If this sounds like a description of how Greece got into a mess of debt, and a prescription of how that mess could be cleaned up, so be it. In fact it is a description of how one of the worst serial defaulters of sovereign nations in the 20th century was treated, a nation that had one of the worst inflation records of that century, that changed its currency on a number of occasions, and a nation whose record of international cooperation was quite simply cataclysmic. With the help of the agreement with the troika, it went on to put its house in order, becoming one of the most successful countries on earth. This is the story of Germany, its debt, and how the troika that it negotiated with wiped the slate; or at least a large part of the slate.
It is easy with hindsight to think that the negotiators in 1953 would safely assume that all would go well and that the problem had been solved. But this is far from obvious: in the words of a contemporaneous commentary, from H.J. Dernburg of the Federal Reserve Bank of New York, “It would require almost prophetic vision to answer the question whether or not the debt settlement plan will be successfully consummated over its lifetime of some forty years. ….. only time will tell whether the present debt settlement is of more than passing interest….. Essentially, its fate will depend on the ability and willingness of the present and future German governments to give the plan continued support”

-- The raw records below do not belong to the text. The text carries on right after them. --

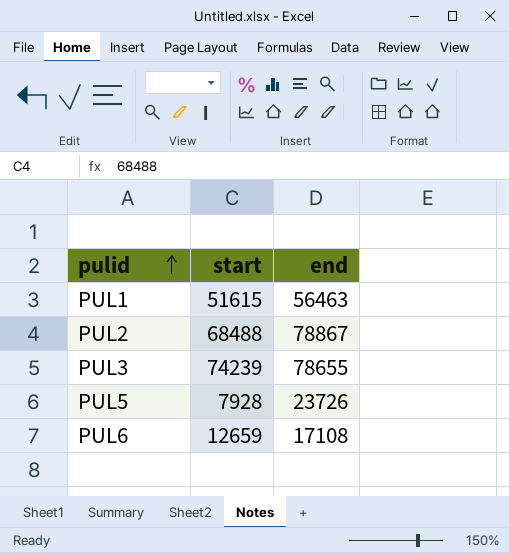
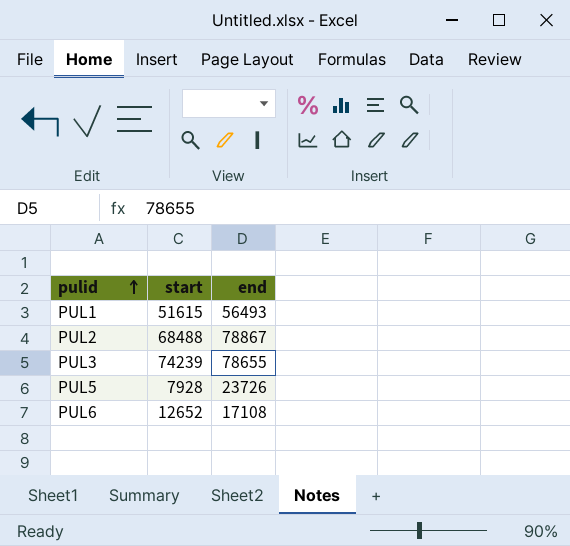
PUL1 | end: 56463 -> 56493
PUL6 | start: 12659 -> 12652

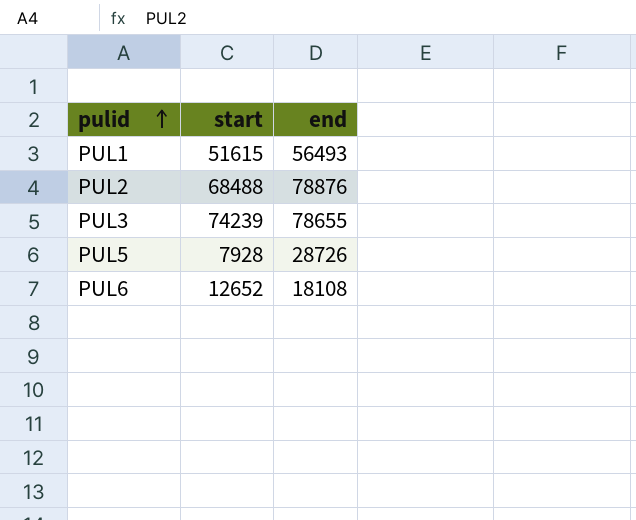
PUL2 | end: 78867 -> 78876
PUL5 | end: 23726 -> 28726
PUL6 | end: 17108 -> 18108

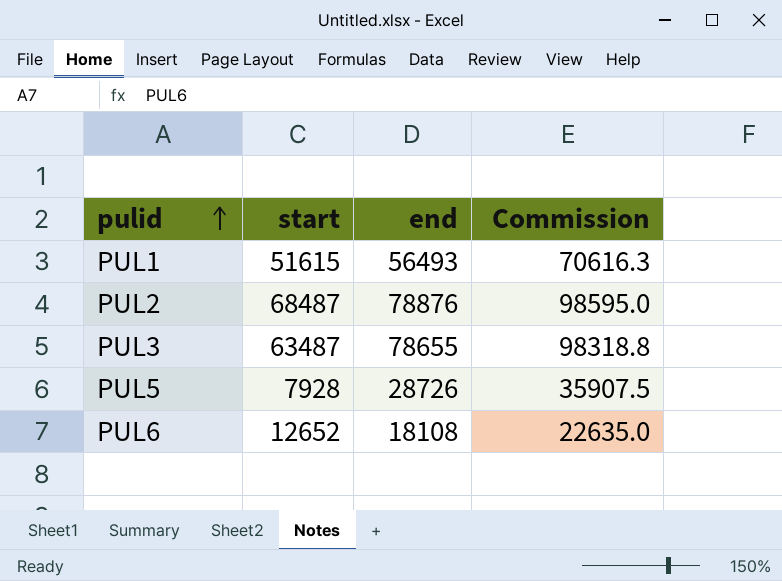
column Commission | formula: none -> [end] * 1.25
PUL2 | start: 68488 -> 68487
PUL3 | start: 74239 -> 63487

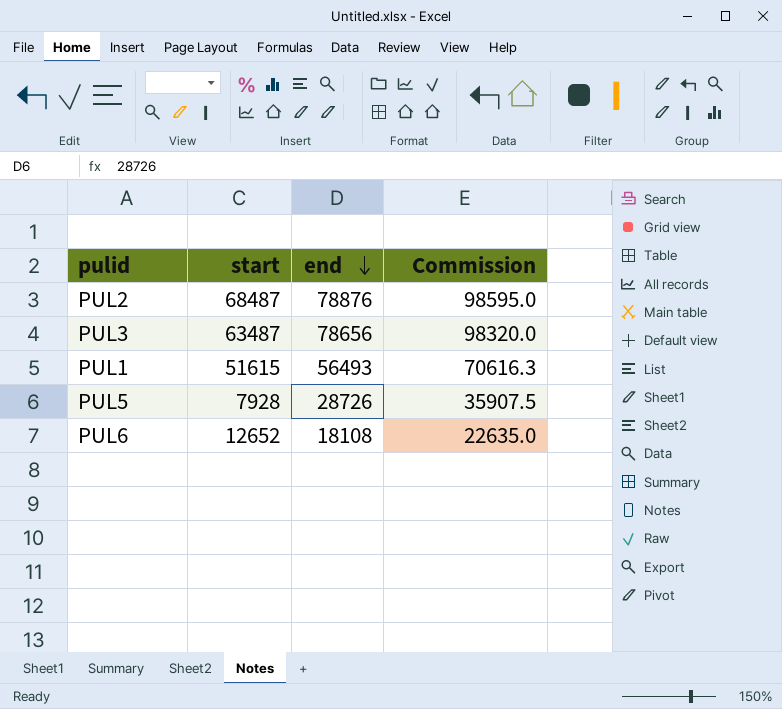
row order: pulid ascending -> end descending
PUL3 | end: 78655 -> 78656
PUL3 | Commission: 98318.8 -> 98320.0

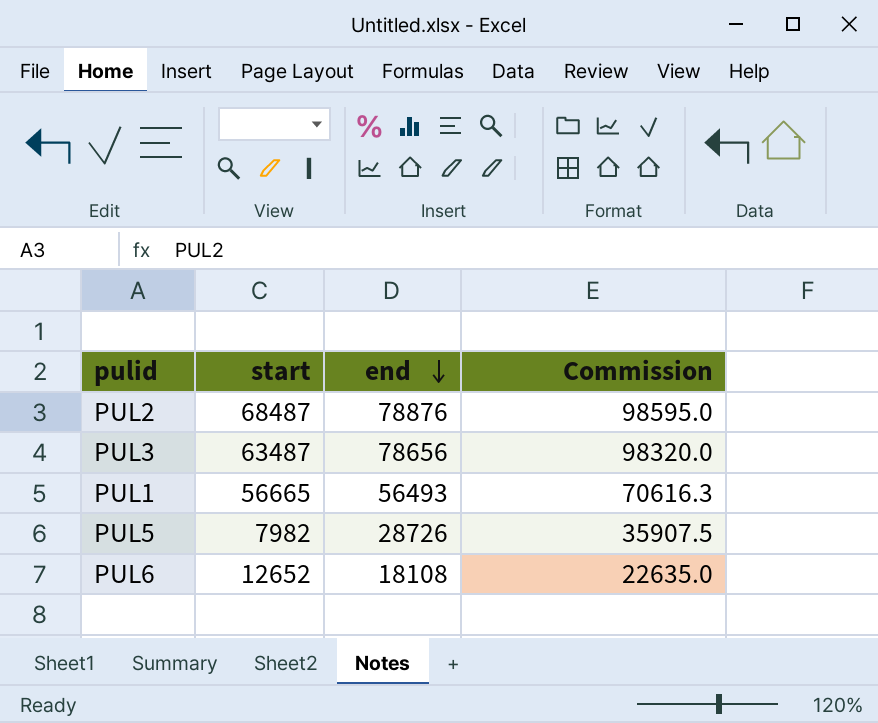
PUL1 | start: 51615 -> 56665
PUL5 | start: 7928 -> 7982

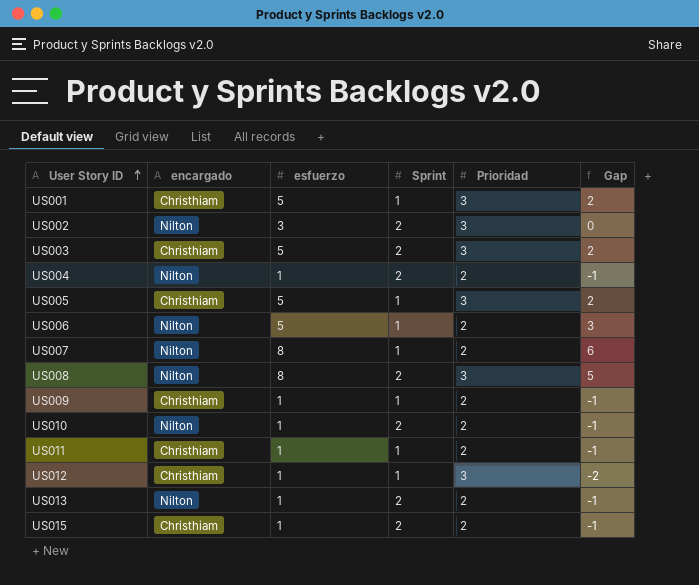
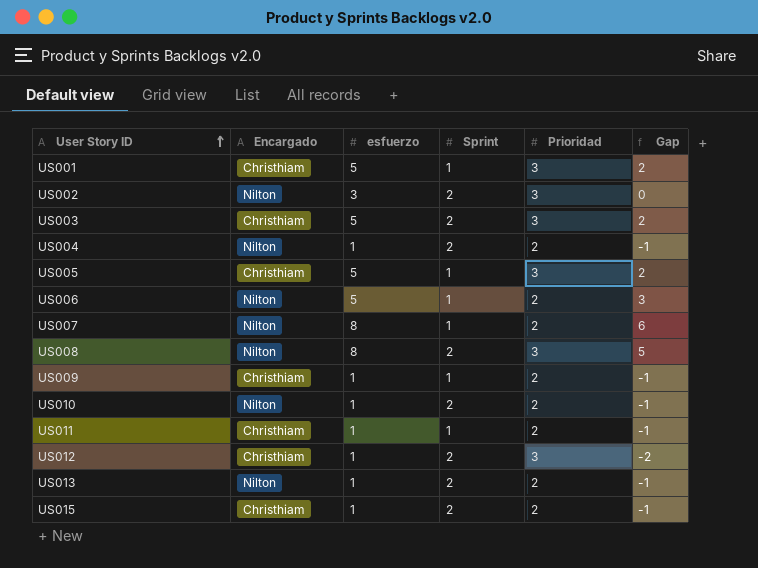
column name: encargado -> Encargado
US012 | Sprint: 1 -> 2

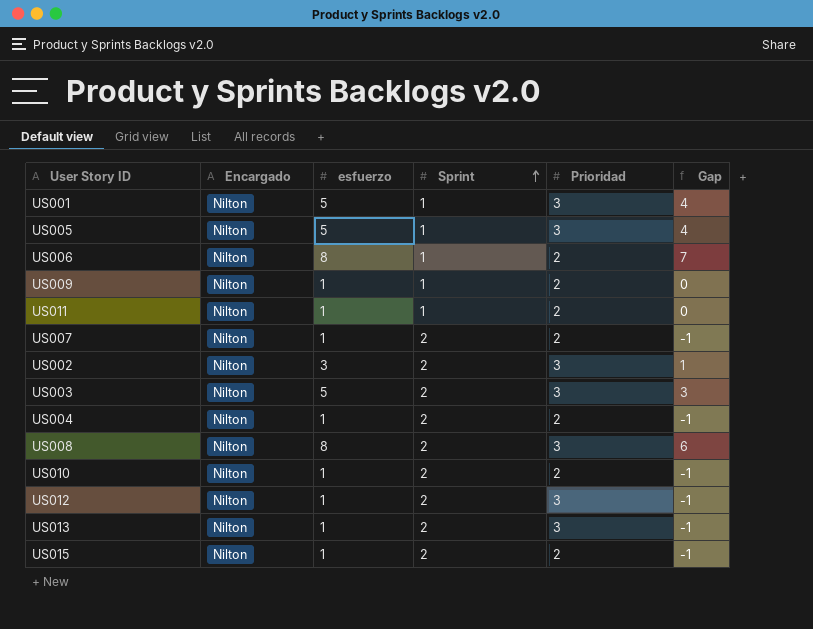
row order: User Story ID ascending -> Sprint ascending
column Gap | formula: [esfuerzo] - [Prioridad] -> [esfuerzo] - [Sprint]
US001 | Encargado: Christhiam -> Nilton
US005 | Encargado: Christhiam -> Nilton
US006 | esfuerzo: 5 -> 8
US009 | Encargado: Christhiam -> Nilton
US011 | Encargado: Christhiam -> Nilton
US007 | esfuerzo: 8 -> 1
US007 | Sprint: 1 -> 2
US003 | Encargado: Christhiam -> Nilton
US012 | Encargado: Christhiam -> Nilton
US013 | Prioridad: 2 -> 3
US015 | Encargado: Christhiam -> Nilton

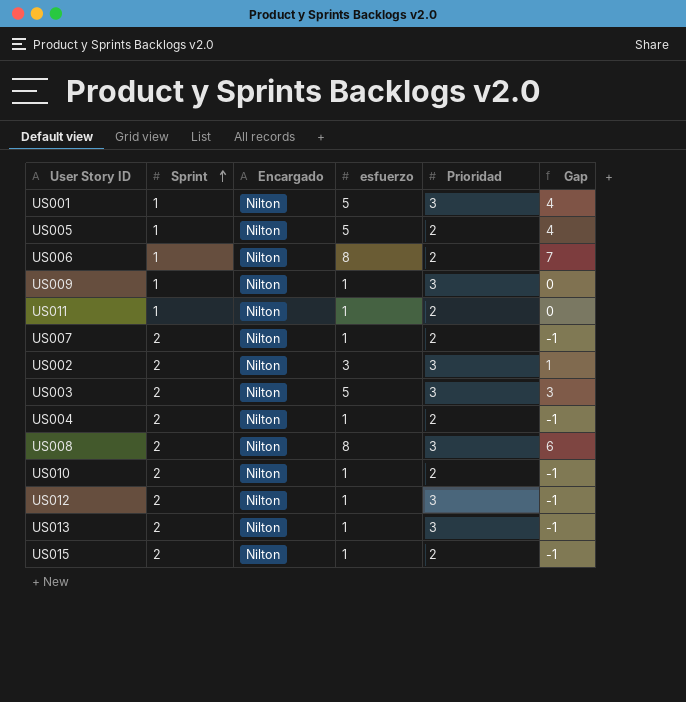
column Sprint | position: 4 -> 2
US005 | Prioridad: 3 -> 2
US009 | Prioridad: 2 -> 3

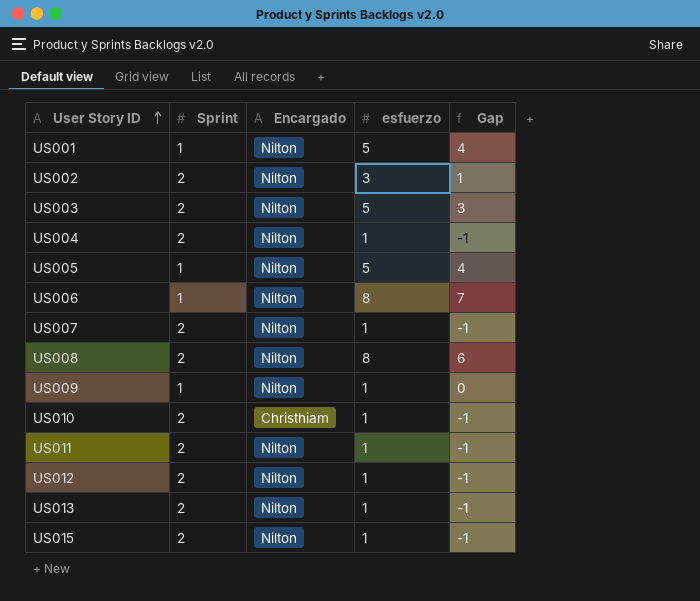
row order: Sprint ascending -> User Story ID ascending
column Prioridad | position: 5 -> none
US010 | Encargado: Nilton -> Christhiam
US011 | Sprint: 1 -> 2
US011 | Gap: 0 -> -1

By the time negotiations started in London in 1953 we had reached the stage where, in the measured and laconic terms used in the preamble to the eventual agreement, “for about twenty years, payments on German external debts have not, in general, conformed to the contractual terms; that from 1939 to 1945 the existence of a state of war prevented any payments from being made with respect to many of such debts; that since 1945 such payments have been generally suspended; and that the Federal Republic of Germany desires to put an end to this situation.” Those 67 words summarised a far more complicated situation. On more than two previous occasions between the wars conferences had been called to discuss or eventually restructure the German debt; initially Reparation debt.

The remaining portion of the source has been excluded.